■ Task prompt
Could you return, exactly as written, only the lines from the one holding "Moda Breezy Fat" through the final line of the records below?
== Provided data ==
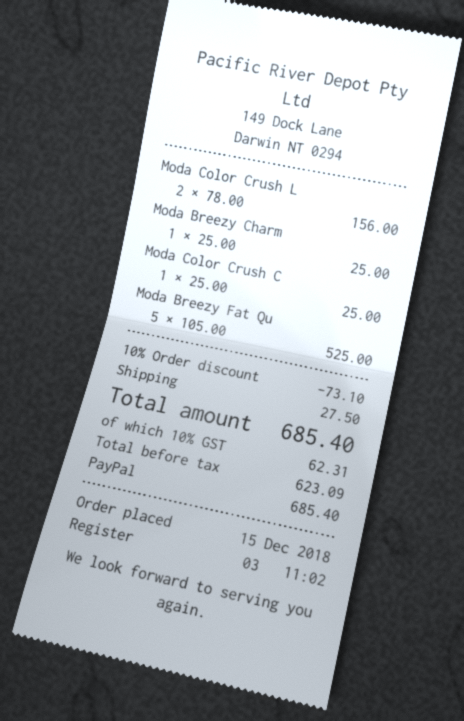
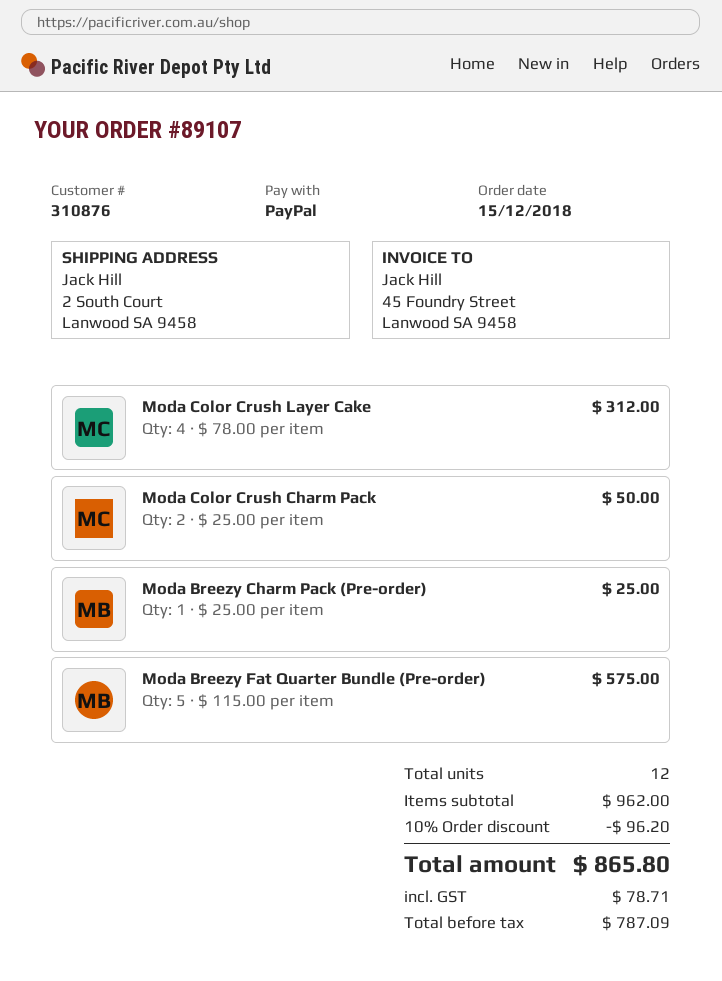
Moda Color Crush L: 2 x 78.00 = 156.00 -> 4 x 78.00 = 312.00
Moda Color Crush C: 1 x 25.00 = 25.00 -> 2 x 25.00 = 50.00
Moda Breezy Fat Qu: 5 x 105.00 = 525.00 -> 5 x 115.00 = 575.00
discount: 10% = 73.10 -> 10% = 96.20
shipping: 27.50 -> none
net: 623.09 -> 787.09
tax: 62.31 -> 78.71
total: 685.40 -> 865.80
===
■ Task response
Moda Breezy Fat Qu: 5 x 105.00 = 525.00 -> 5 x 115.00 = 575.00
discount: 10% = 73.10 -> 10% = 96.20
shipping: 27.50 -> none
net: 623.09 -> 787.09
tax: 62.31 -> 78.71
total: 685.40 -> 865.80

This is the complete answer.